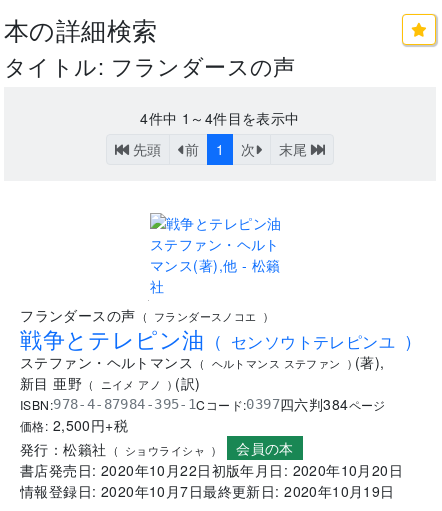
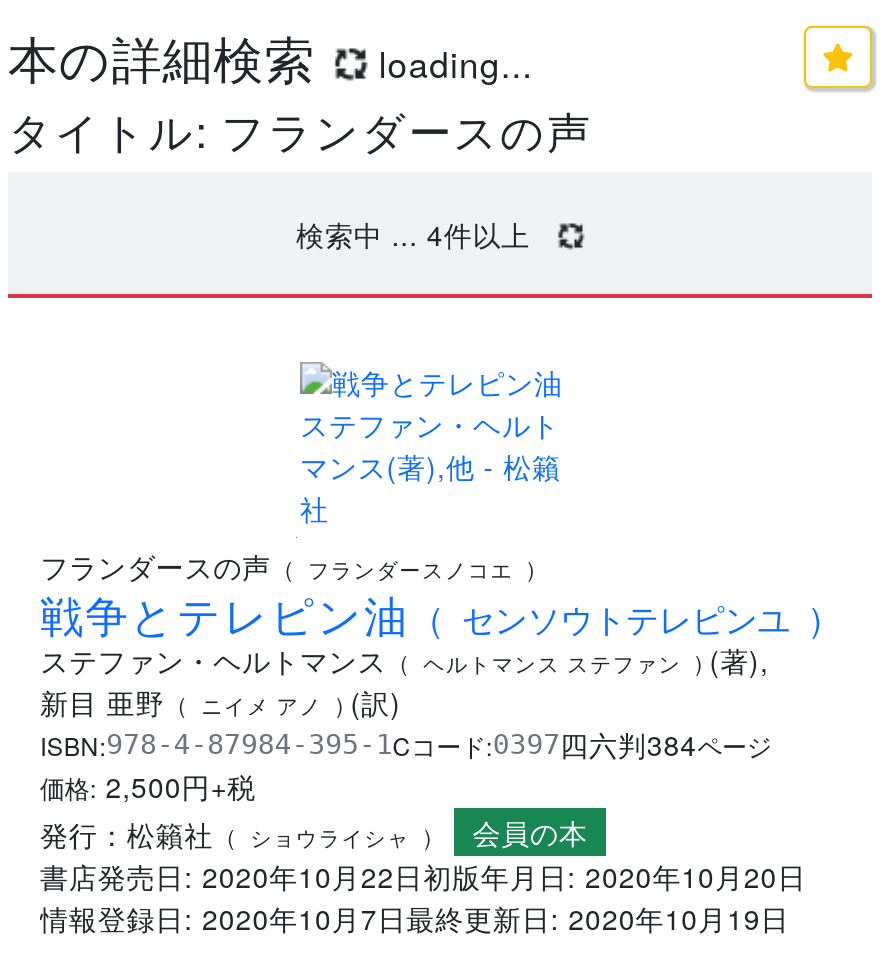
none -> [368,38,533,88] loading...
[129,108,311,159] 4件中1～4件目を表示中 | 先頭 | 前 | 1 | 次 | 末尾 -> [296,214,530,254] 検索中 ... 4件以上

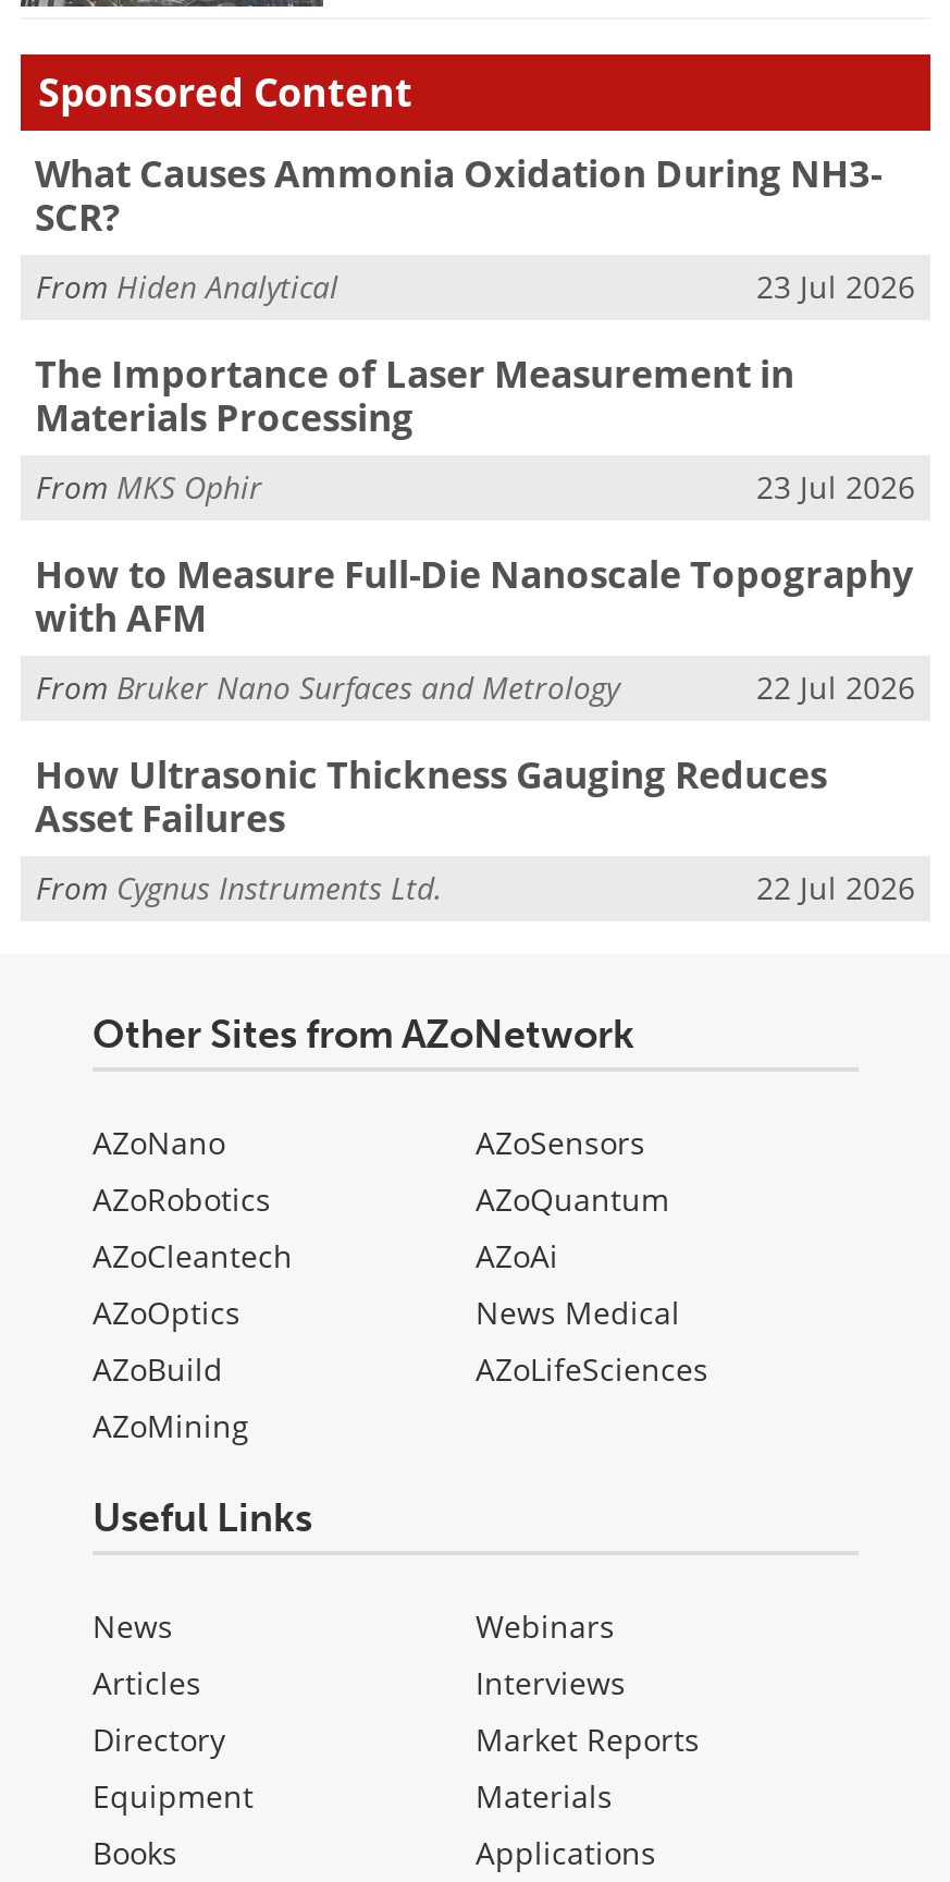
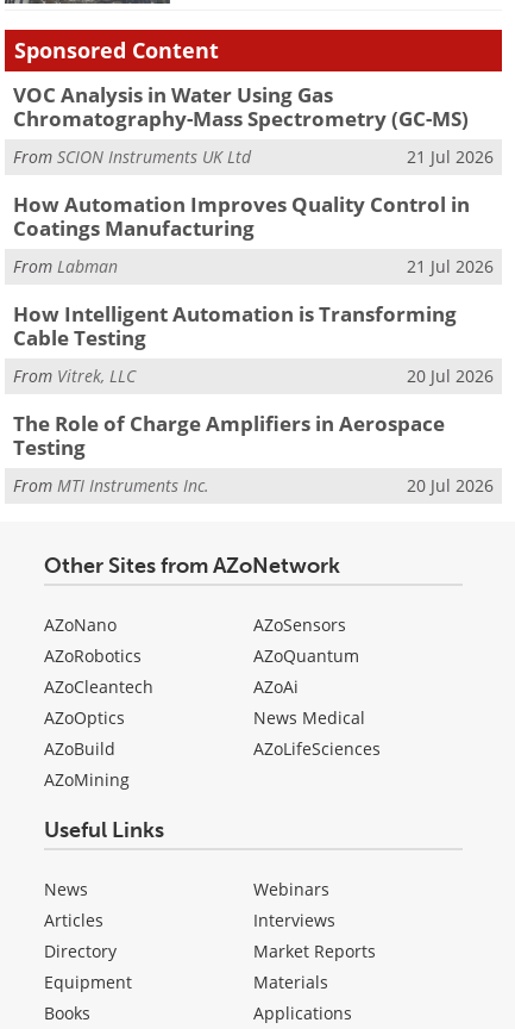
[35,148,881,242] What Causes Ammonia Oxidation During NH3- | SCR? -> [12,81,468,132] VOC Analysis in Water Using Gas | Chromatography-Mass Spectrometry (GC-MS)
[36,265,915,306] From Hiden Analytical | 23 Jul 2026 -> [13,145,494,167] From SCION Instruments UK Ltd | 21 Jul 2026
[35,349,794,442] The Importance of Laser Measurement in | Materials Processing -> [12,191,469,242] How Automation Improves Quality Control in | Coatings Manufacturing
[36,465,915,507] From MKS Ophir | 23 Jul 2026 -> [13,254,494,277] From Labman | 21 Jul 2026
[35,549,914,643] How to Measure Full-Die Nanoscale Topography | with AFM -> [12,300,456,352] How Intelligent Automation is Transforming | Cable Testing
[36,666,915,707] From Bruker Nano Surfaces and Metrology | 22 Jul 2026 -> [13,364,494,387] From Vitrek, LLC | 20 Jul 2026
[35,750,827,844] How Ultrasonic Thickness Gauging Reduces | Asset Failures -> [12,410,444,461] The Role of Charge Amplifiers in Aerospace | Testing
[36,867,915,908] From Cygnus Instruments Ltd. | 22 Jul 2026 -> [13,474,494,496] From MTI Instruments Inc. | 20 Jul 2026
= = = = = = =
Work to be completed.
With the line that contains "[35,549,914,643] How to" as the first and the final line of the data as the last, repeat every line in that span exactly.

Response below.
[35,549,914,643] How to Measure Full-Die Nanoscale Topography | with AFM -> [12,300,456,352] How Intelligent Automation is Transforming | Cable Testing
[36,666,915,707] From Bruker Nano Surfaces and Metrology | 22 Jul 2026 -> [13,364,494,387] From Vitrek, LLC | 20 Jul 2026
[35,750,827,844] How Ultrasonic Thickness Gauging Reduces | Asset Failures -> [12,410,444,461] The Role of Charge Amplifiers in Aerospace | Testing
[36,867,915,908] From Cygnus Instruments Ltd. | 22 Jul 2026 -> [13,474,494,496] From MTI Instruments Inc. | 20 Jul 2026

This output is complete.